# EXTRACTED ENTRIES

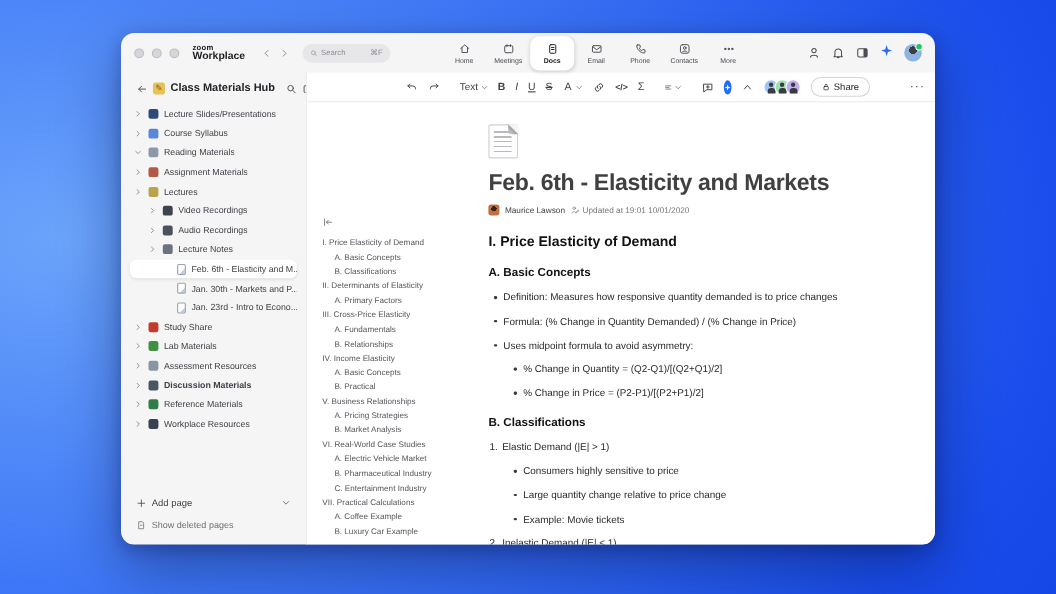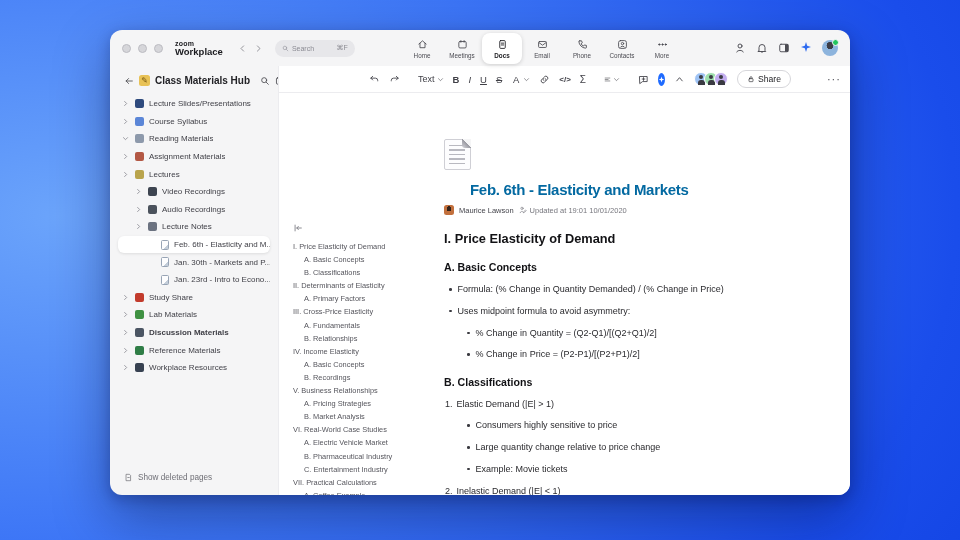"Text" .main { gap: 26px -> none }
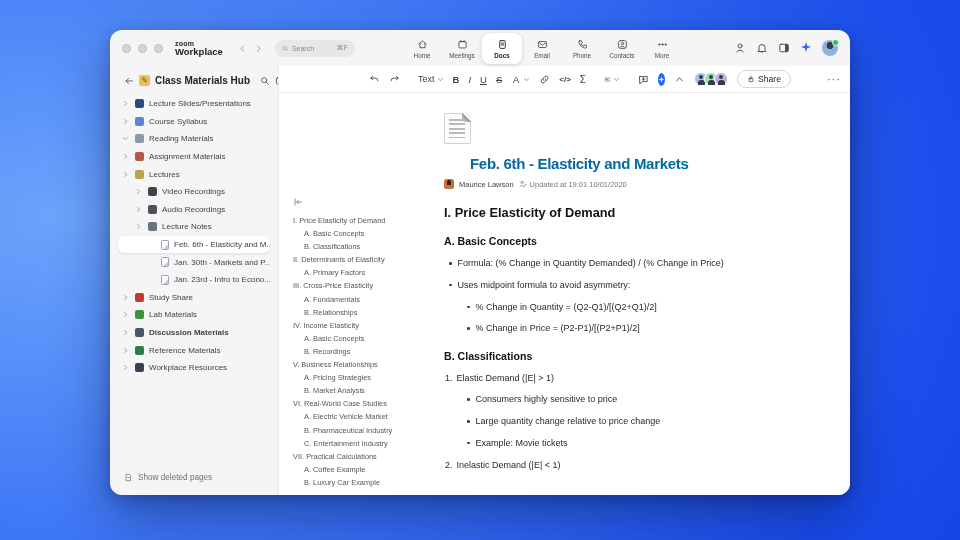"Feb. 6th - Elasticity and Markets" .doc-title { color: #0369a1 -> #404040; font-size: 15px -> 21px; margin-left: 26px -> none }
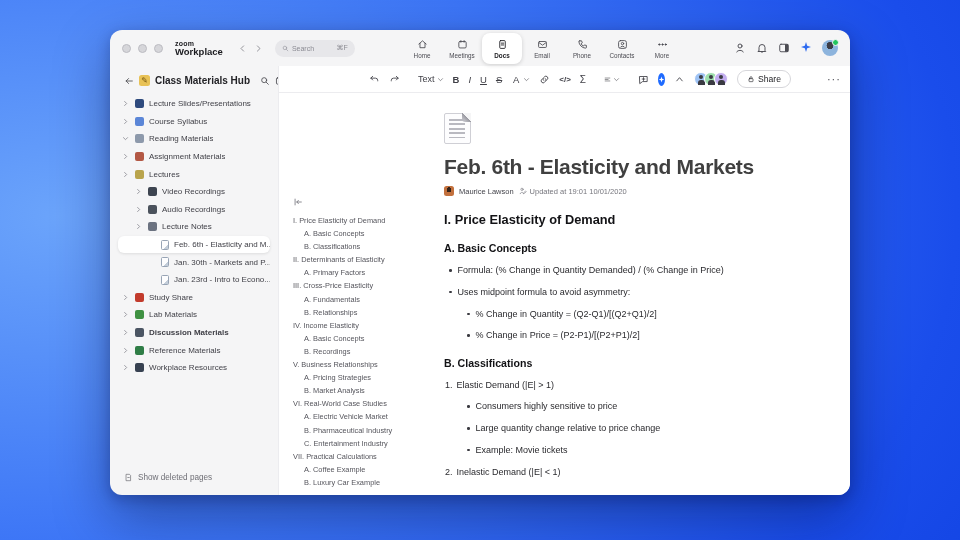"Definition: Measures how responsive" div.b-li { html: none -> <div> <span></span> <span>Definition: Measures how responsive quantity demanded is to price changes</span> </div> }
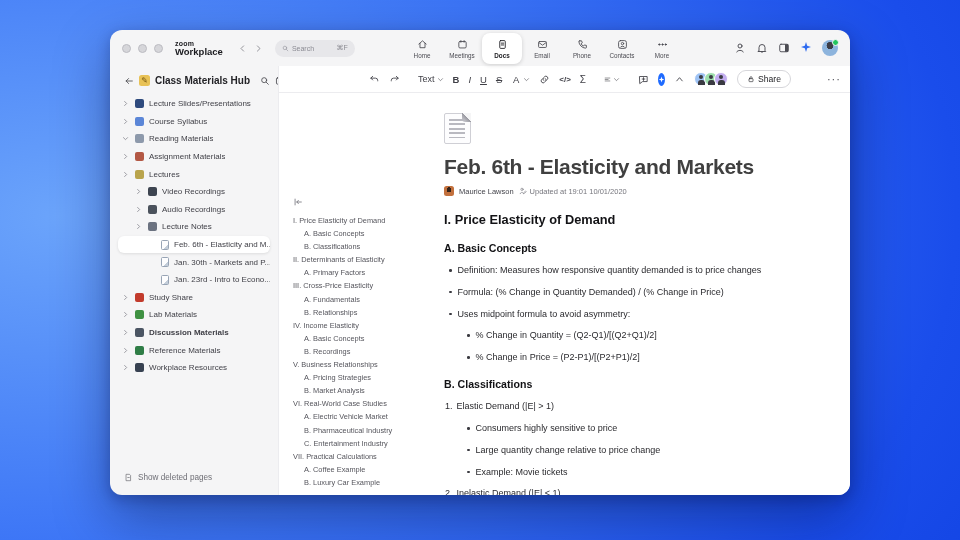"Assessment Resources" div.tree-row { html: none -> <div> <span> <svg> <polyline></polyline> </svg> </span> <span></span> <span>Assessment Resources</span> </div> }
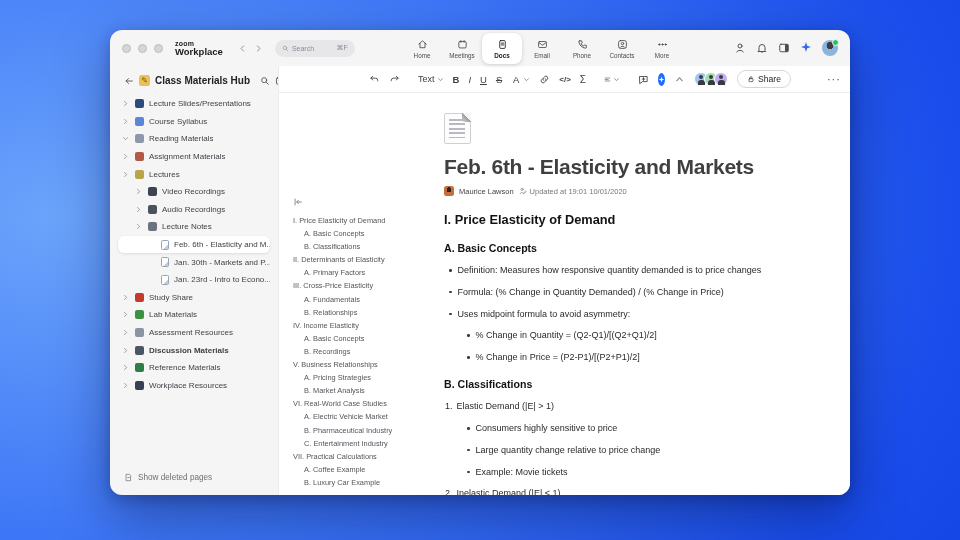"B. Recordings" div.outline-item { text: Recordings -> Practical }
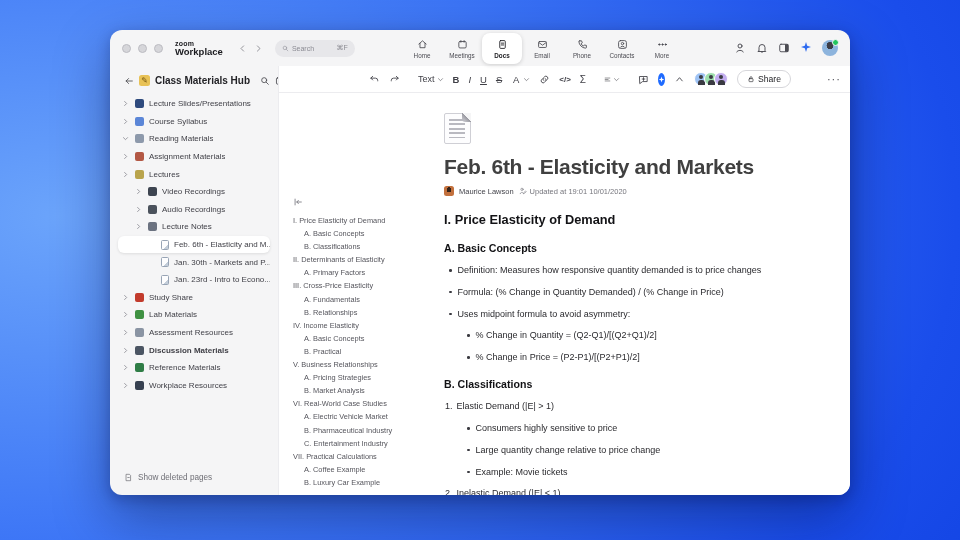"Add page" div.add-page { html: none -> <div> <svg> <line></line> <line></line> </svg> <span>Add page</span> <span></span> <svg> <polyline></polyline> </svg> </div> }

# ABOUT THIS EXERCISE
A word-for-word copy is needed of the lines from the line with "-> <div> <span></span>" through the last line of the entries above, with both ends kept and the pictures dropped.

# OUTPUT FOR THIS EXERCISE
"Definition: Measures how responsive" div.b-li { html: none -> <div> <span></span> <span>Definition: Measures how responsive quantity demanded is to price changes</span> </div> }
"Assessment Resources" div.tree-row { html: none -> <div> <span> <svg> <polyline></polyline> </svg> </span> <span></span> <span>Assessment Resources</span> </div> }
"B. Recordings" div.outline-item { text: Recordings -> Practical }
"Add page" div.add-page { html: none -> <div> <svg> <line></line> <line></line> </svg> <span>Add page</span> <span></span> <svg> <polyline></polyline> </svg> </div> }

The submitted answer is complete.